_WORKING DATA_
****************************************

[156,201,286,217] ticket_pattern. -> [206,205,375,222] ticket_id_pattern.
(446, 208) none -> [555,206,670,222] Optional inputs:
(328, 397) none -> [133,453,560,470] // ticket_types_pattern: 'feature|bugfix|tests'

****************************************

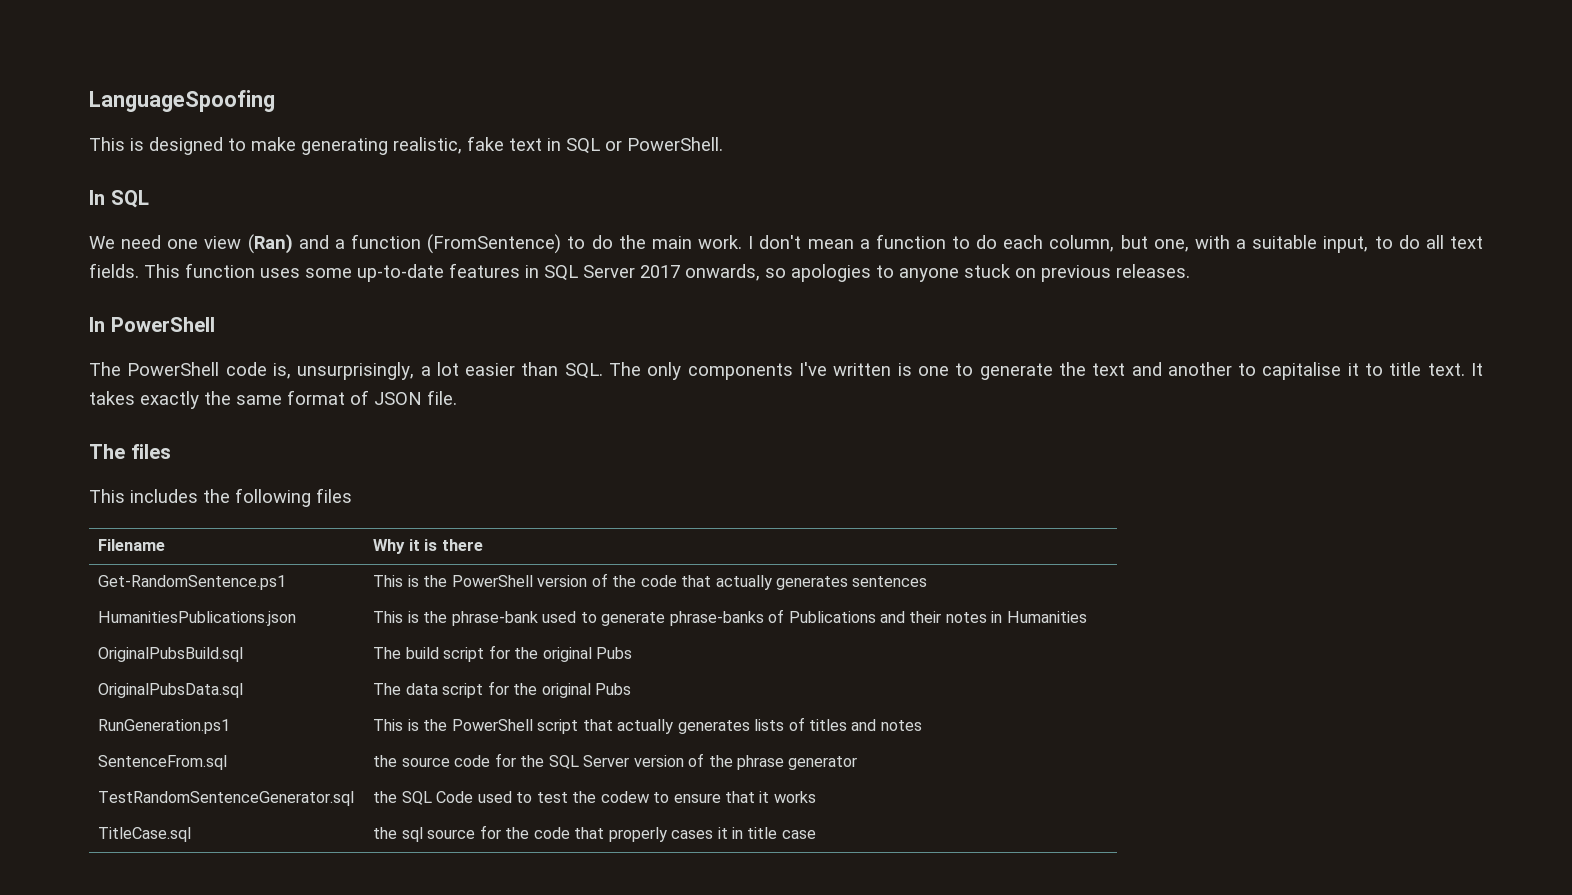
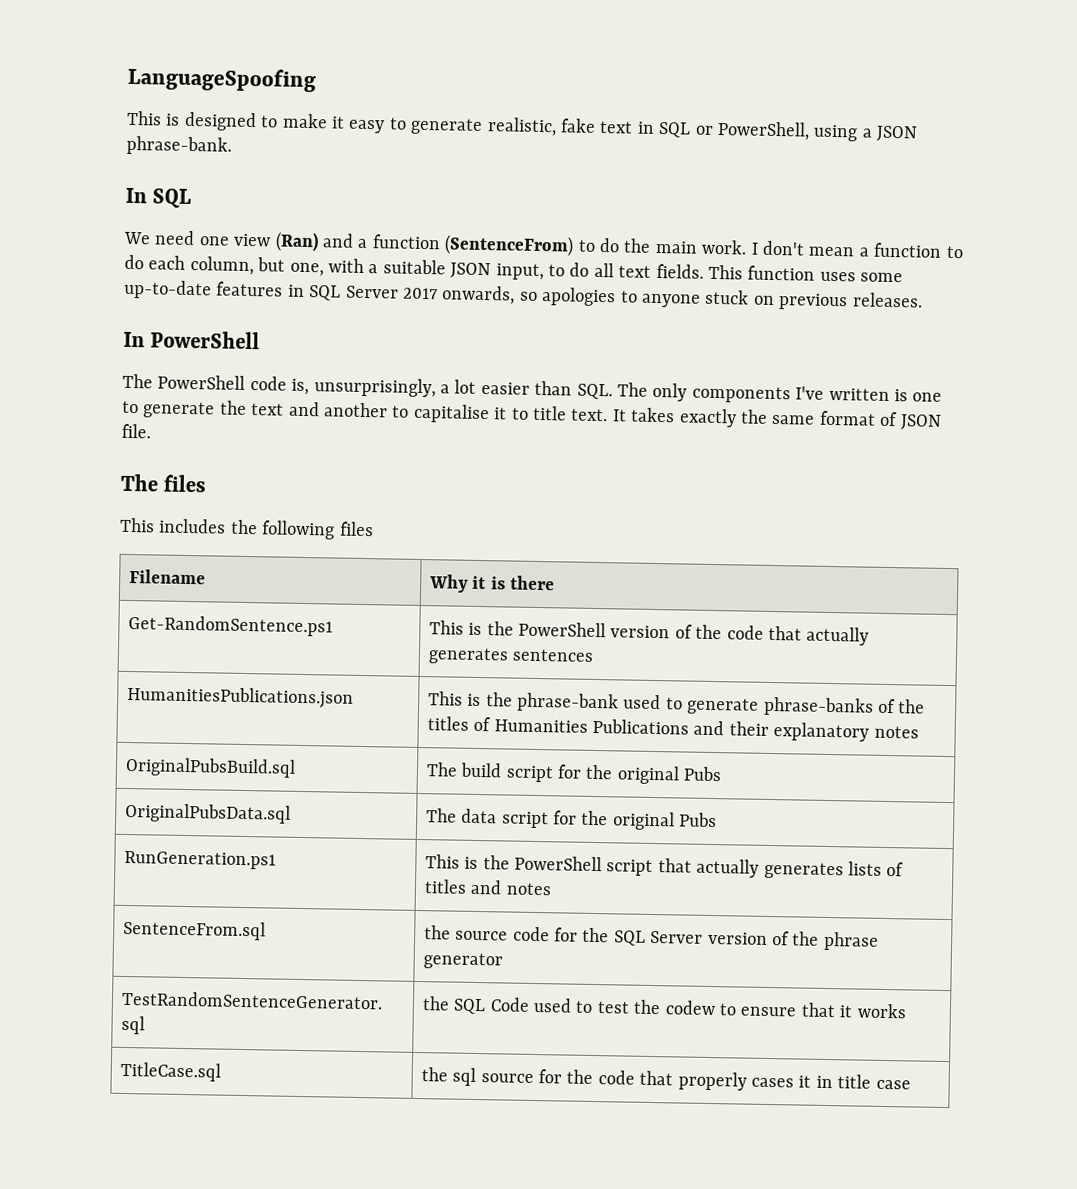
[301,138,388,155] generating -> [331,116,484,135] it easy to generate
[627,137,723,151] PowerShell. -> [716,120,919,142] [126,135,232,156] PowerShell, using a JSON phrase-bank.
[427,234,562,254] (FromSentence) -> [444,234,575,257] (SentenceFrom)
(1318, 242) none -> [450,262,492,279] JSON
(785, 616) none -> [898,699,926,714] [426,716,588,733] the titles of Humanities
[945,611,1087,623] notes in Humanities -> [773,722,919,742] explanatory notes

****************************************

_YOUR OBJECTIVE_
From the records above, reproduce exactly the lines from the one with "(785, 616) none" to the one with "[945,611,1087,623] notes in", both included, and no others.

_TASK ANSWER_
(785, 616) none -> [898,699,926,714] [426,716,588,733] the titles of Humanities
[945,611,1087,623] notes in Humanities -> [773,722,919,742] explanatory notes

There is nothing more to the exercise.